In the first area (who's buying the Macs and why), they found that men purchased computers at a higher rate than women (perhaps no surprise), and that Asians, as an ethnic group, had by far the highest percentage of computer buyers (again, no surprise to Wolford). What he did find significant, however, was the fact that blacks bought the machines at the lowest rate -- something that couldn't be explained simply by family income, since the purchase can be worked into the financial aid package provided by

the school. He speculates that the reason may be a lack of interest in computers.

``It's something to keep an eye on,'' he says, since ``you don't want that group to have another disadvantage.'' With many courses using the machines, he adds, having a Macintosh could become ``important to doing well here.''

In the second area, student life, the findings were ``diffuse,'' says Wolford. He had expected that individually owned computers would mean many more people studying in their dorm rooms than in the past, with consequent friction between those who want quiet and those who want liveliness. ``But we didn't see much of this,'' he says.

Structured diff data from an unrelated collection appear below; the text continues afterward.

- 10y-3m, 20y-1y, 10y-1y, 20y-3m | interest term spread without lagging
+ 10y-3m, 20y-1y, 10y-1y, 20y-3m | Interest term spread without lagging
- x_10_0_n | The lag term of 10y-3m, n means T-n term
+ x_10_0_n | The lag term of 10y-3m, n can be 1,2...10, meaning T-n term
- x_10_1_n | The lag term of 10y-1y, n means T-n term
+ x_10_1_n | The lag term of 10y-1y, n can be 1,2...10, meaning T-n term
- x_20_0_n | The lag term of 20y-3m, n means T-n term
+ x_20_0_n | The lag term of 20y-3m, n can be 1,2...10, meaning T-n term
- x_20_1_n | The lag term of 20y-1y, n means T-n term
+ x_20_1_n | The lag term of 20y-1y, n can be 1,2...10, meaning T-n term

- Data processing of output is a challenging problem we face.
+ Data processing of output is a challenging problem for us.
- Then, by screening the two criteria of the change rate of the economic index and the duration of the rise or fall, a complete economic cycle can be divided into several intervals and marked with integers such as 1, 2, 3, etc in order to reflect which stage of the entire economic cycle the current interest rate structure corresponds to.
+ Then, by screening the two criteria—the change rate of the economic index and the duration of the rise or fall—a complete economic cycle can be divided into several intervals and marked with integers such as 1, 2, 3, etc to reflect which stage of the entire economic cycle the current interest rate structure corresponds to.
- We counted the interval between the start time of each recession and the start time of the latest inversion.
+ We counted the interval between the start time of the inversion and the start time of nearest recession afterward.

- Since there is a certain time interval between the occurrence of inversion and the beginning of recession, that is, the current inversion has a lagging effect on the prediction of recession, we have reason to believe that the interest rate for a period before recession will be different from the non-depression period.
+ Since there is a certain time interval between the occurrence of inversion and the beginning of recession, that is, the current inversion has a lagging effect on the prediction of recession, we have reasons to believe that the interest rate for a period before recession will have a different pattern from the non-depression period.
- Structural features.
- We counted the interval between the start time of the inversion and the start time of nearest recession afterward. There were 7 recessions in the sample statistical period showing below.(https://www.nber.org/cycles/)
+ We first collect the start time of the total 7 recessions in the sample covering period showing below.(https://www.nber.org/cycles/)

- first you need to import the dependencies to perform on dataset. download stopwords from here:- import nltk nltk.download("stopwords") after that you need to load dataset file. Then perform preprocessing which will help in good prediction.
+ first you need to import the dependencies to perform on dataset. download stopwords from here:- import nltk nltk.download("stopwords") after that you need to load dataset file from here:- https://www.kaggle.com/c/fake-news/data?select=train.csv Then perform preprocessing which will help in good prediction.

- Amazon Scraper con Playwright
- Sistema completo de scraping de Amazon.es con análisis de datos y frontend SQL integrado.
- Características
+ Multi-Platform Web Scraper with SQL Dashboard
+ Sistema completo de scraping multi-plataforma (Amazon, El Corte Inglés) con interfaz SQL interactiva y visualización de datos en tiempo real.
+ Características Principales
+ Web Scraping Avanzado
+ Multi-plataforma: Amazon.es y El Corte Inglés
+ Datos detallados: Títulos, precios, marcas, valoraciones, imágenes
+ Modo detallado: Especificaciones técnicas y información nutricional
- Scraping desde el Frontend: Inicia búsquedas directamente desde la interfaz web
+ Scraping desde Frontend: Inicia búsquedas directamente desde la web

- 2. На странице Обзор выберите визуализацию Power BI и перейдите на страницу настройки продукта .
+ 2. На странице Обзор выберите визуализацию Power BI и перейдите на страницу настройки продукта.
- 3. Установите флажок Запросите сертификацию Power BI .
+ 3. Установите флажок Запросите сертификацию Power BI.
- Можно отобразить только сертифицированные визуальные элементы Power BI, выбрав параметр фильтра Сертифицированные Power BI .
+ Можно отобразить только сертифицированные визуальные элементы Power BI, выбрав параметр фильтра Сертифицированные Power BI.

In fact, there's evidence the Macs have improved some aspects of campus social life. For instance, dorm and fraternity newsletters, which used to be ``trashy'' and always late, according to Wolford, are ``often works of art'' -- produced by students who've mastered the Macintosh's graphic capabilities.

Kristie Sells, a sophomore from New Jersey who bought a Mac last year, adds that lots of students get involved in lively, even vocal, competitions on their computers, playing games like ``Dungeons and Dragons.'' The electronic mail also helps people keep in touch, she says, helping rather than hurting social life.

In the third area, impact on academic life, the faculty committee has so far found no evidence that the computers have improved learning at Dartmouth. They kept track of the 24 largest lecture courses in an effort to spot differences between students with Macs and those without them. Mostly, says Wolford, they could find ``no significant difference'' in grades, though in the cases where there seemed to be the beginning of a difference, it favored the non-Mac owners. Even so, a survey of student opinion showed that Mac owners felt overwhelmingly that the machine was helping them academically.

Papers produced on the Macs, interestingly, tended to be 50 percent longer than those typed or written longhand. This doubtless reflects the fact that ``students still equate `long' with `good,' '' says Wolford. Editing and writing are smoother and easier on the computers, which might be tempting students to procrastinate on assignments even more than usual. ``Instead of the night before, it might be two hours before,'' he suggests.

Miss Sells, on the other hand, stoutly affirms that the ease of working on her Mac has helped her ``get things done earlier.''

A fourth, more minor concern was whether or not the proliferation of Macs had cut down on use of the campus's central computers. Actually, says Wolford, the students who own their own machines use the main computers ``twice as much as those who don't,'' since they're easily able to draw on the programs and data stored in the central units through their Macs. There has, however, been a ``first ever'' drop in time-sharing use of the central machines. He speculates that the reason for this may be a drop in

the number of faculty using the time-sharing system for word processing, since more of them, too, have their own personal machines.